To address this critical gap, our study innovatively integrates explicit clinical guideline knowledge into supervised fine-tuning of the Qwen2.5-72B LLM using low-rank adaptation (LoRA) technology.22,23 We systematically evaluate our proposed guideline-enhanced LLM against traditional machine learning algorithms, classical deep learning models, and direct prompting methods, aiming to significantly improve both predictive accuracy and interpretability for sepsis mortality risk. Ultimately, this research seeks to provide ICU clinicians with a robust and reliable decision-support tool to enhance individualised patient care and clinical outcomes.
Materials and method
Data source and variable extraction
Data for this study were obtained from the Medical Information Mart for Intensive Care-IV database (MIMIC-IV, version 2.2), 24 provided by Beth Israel Deaconess Medical Center (BIDMC), Boston, USA. This publicly accessible database contains clinical data from over 500,000 patients admitted between 2008 and 2019, including detailed information on vital signs, nursing documentation, severity of disease scores, diagnoses, treatments, and laboratory results. Dr Ruiyi Zhu from our research team completed the required database training and was authorized to access the data (record ID: 59980404).

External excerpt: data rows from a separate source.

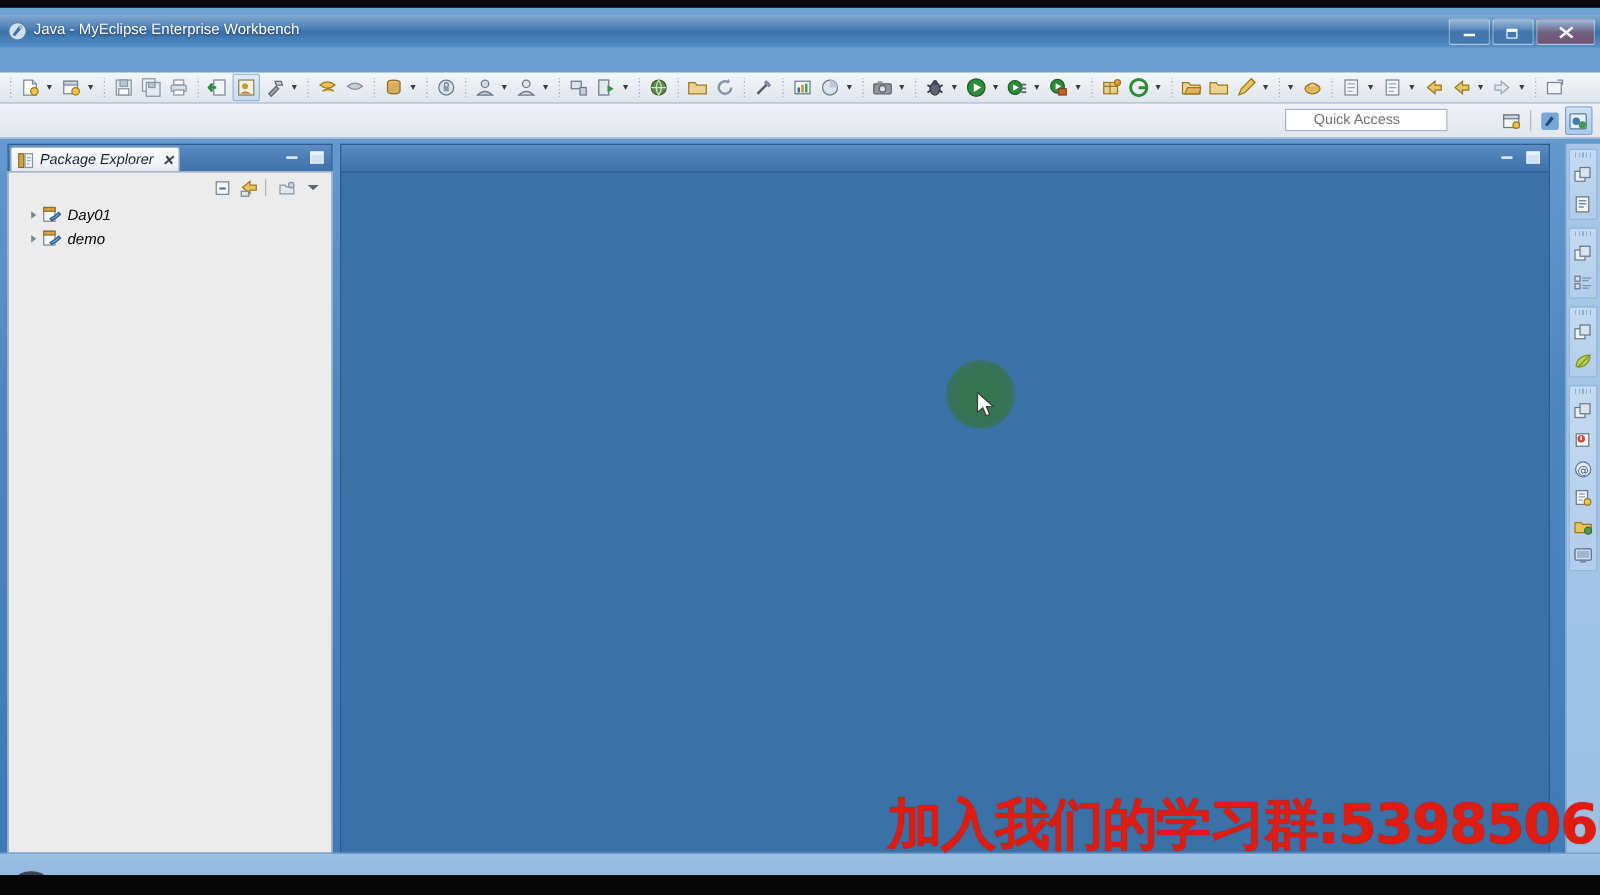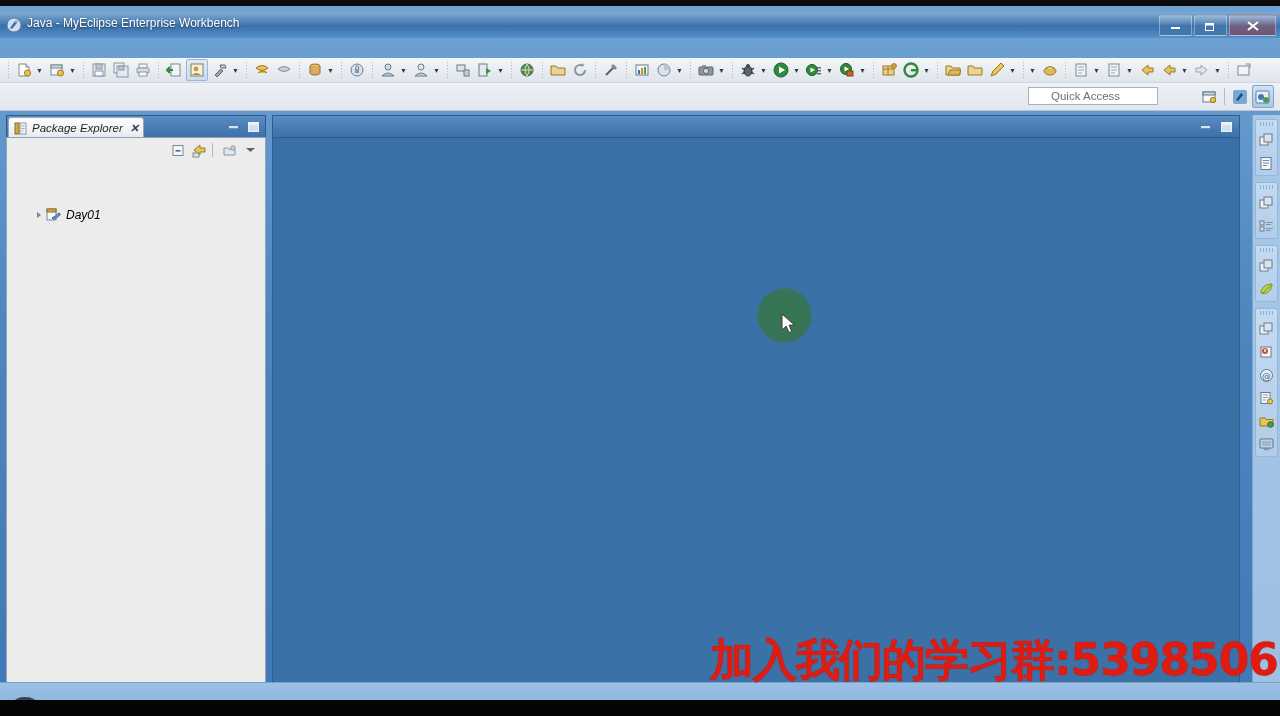--- a/index.html
+++ b/index.html
@@ -141,21 +141,21 @@
     position:absolute; left:0; top:22px; width:260px; height:546px;
     background:#ececec; border:1px solid #8fa3ba; box-sizing:border-box;
   }
   .pe-toolrow {
     position:absolute; left:0; top:0; width:258px; height:24px;
     display:flex; align-items:center; justify-content:flex-end; padding-right:6px;
     box-sizing:border-box;
   }
   .pe-tool { width:18px; height:18px; display:flex; align-items:center; justify-content:center; margin-left:3px; }
   .pe-tool-sep { width:1px; height:14px; background:#b6b6b6; margin:0 4px; }
-  .pe-tree { position:absolute; left:12px; top:24px; width:258px;margin-top:43px; }
+  .pe-tree { position:absolute; left:0; top:24px; width:258px; }
   .tree-row { display:flex; align-items:center; height:19px; padding-left:14px; }
   .tree-arrow {
     width:11px; font-size:0; display:flex; align-items:center; justify-content:center;
   }
   .tree-arrow i {
     display:block; width:0; height:0;
     border-left:4px solid #7a8794; border-top:3.5px solid transparent; border-bottom:3.5px solid transparent;
   }
   .tree-label { font-size:12px; color:#000; margin-left:5px; }
   .tree-ico { margin-left:2px; }
@@ -670,20 +670,33 @@
                 </span>
               <span class="tree-ico icon">
                 <svg width="15" height="15" viewBox="0 0 15 15">
                   <rect x="1" y="2" width="9" height="11" fill="#f5f7f9" stroke="#7c8894"></rect>
                   <rect x="1" y="2" width="9" height="3" fill="#d5a63b" stroke="#8c6d2a"></rect>
                   <path d="M6 11 q4-2 7-5 l1.5 1.5 q-3 3-7 5z" fill="#6aa3d8" stroke="#2e5c8a"></path>
                 </svg>
               </span>
               <span class="tree-label">Day01</span>
             </div>
+            <div class="tree-row">
+              <span class="tree-arrow">
+                  <i></i>
+                </span>
+              <span class="tree-ico icon">
+                <svg width="15" height="15" viewBox="0 0 15 15">
+                  <rect x="1" y="2" width="9" height="11" fill="#f5f7f9" stroke="#7c8894"></rect>
+                  <rect x="1" y="2" width="9" height="3" fill="#d5a63b" stroke="#8c6d2a"></rect>
+                  <path d="M6 11 q4-2 7-5 l1.5 1.5 q-3 3-7 5z" fill="#6aa3d8" stroke="#2e5c8a"></path>
+                </svg>
+              </span>
+              <span class="tree-label">demo</span>
+            </div>
           </div>
         </div>
       </div>
 
       <div class="editor-shell">
         <div class="ed-tabrow">
           <div class="ed-tabbtns">
             <span>
               <svg width="13" height="11" viewBox="0 0 13 11">
                   <rect x="2" y="4" width="9" height="2.2" fill="#d7e4f1"></rect>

Patients met Sepsis-3 diagnostic criteria, defined as suspected infection with Sequential Organ Failure Assessment (SOFA) score of ≥2 points or septic shock, characterised by persistent hypotension requiring vasopressors to maintain mean arterial pressure (MAP) ≥65mmHg and serum lactate levels >2 mmol/L (18 mg/dL) despite adequate fluid resuscitation. Exclusion criteria were: (1) age under 18 years; (2) ICU stay under 24 h or exceeding 100 days; (3) multiple ICU admissions. The patient selection process is detailed in Figure 1: after screening 32,970 candidate admissions, 24,237 unique adult sepsis cases were retained and stratified 8:1:1 into training (19,389), validation (2,424) and test (2,424) cohorts. Flowchart of patients’ selection.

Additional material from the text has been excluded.